Of course, Goldie, a 10-year-old Hanoverian gelding (Goldfever 3—Cascade, Contendro I) won’t be quitting his day job quite yet.

“He’s a great cross-country horse,” Colleen said. “He’s quite bold. He wouldn’t be the fastest naturally, but he’s getting better as he goes along. He’s a little more warmblood-y than some. He doesn’t look like it type-wise, but on the cross-country he can feel a bit that way. And he’s immensely talented in the dressage and show jumping. He’s super fun to ride.”

Colleen also competed her world championship mount Vermont in a hunter derby earlier in the summer in Ottawa, Canada.

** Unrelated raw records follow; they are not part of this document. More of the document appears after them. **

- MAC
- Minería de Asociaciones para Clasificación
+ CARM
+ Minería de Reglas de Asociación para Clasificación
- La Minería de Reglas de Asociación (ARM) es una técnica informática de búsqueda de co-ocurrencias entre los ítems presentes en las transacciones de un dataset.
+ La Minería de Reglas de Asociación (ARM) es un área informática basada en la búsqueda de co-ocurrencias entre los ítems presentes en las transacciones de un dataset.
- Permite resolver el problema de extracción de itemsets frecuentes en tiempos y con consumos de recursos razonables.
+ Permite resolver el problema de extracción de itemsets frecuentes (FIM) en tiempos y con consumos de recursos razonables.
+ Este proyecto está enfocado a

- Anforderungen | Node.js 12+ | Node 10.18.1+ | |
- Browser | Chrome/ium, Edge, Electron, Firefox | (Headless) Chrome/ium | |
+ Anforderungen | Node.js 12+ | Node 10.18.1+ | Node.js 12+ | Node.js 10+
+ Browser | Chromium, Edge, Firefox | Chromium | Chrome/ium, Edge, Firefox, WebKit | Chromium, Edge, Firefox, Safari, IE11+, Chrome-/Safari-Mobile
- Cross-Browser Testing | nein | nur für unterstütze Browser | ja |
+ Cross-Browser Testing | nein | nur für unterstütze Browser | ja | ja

“It was great. He actually placed out of a lot of horses,” she said. “It was fun. I had a very brief crash course from Laurie right before because I’d never even watched one. I didn’t know how the scoring worked. I came out of the ring and asked Laurie if higher or lower was better! I got a 10 on my handy because I made all the tight turns. He’s just so rideable. He has a big, long stride, so it never looks like he’s going quick, even if he is.”

Colleen is hoping to keep her winning week going by competing at another Bromont show this weekend.

“It’s a good way to learn,” she said. “You get to jump so many more jumps at a jumper show than at our events. It’s great practice.”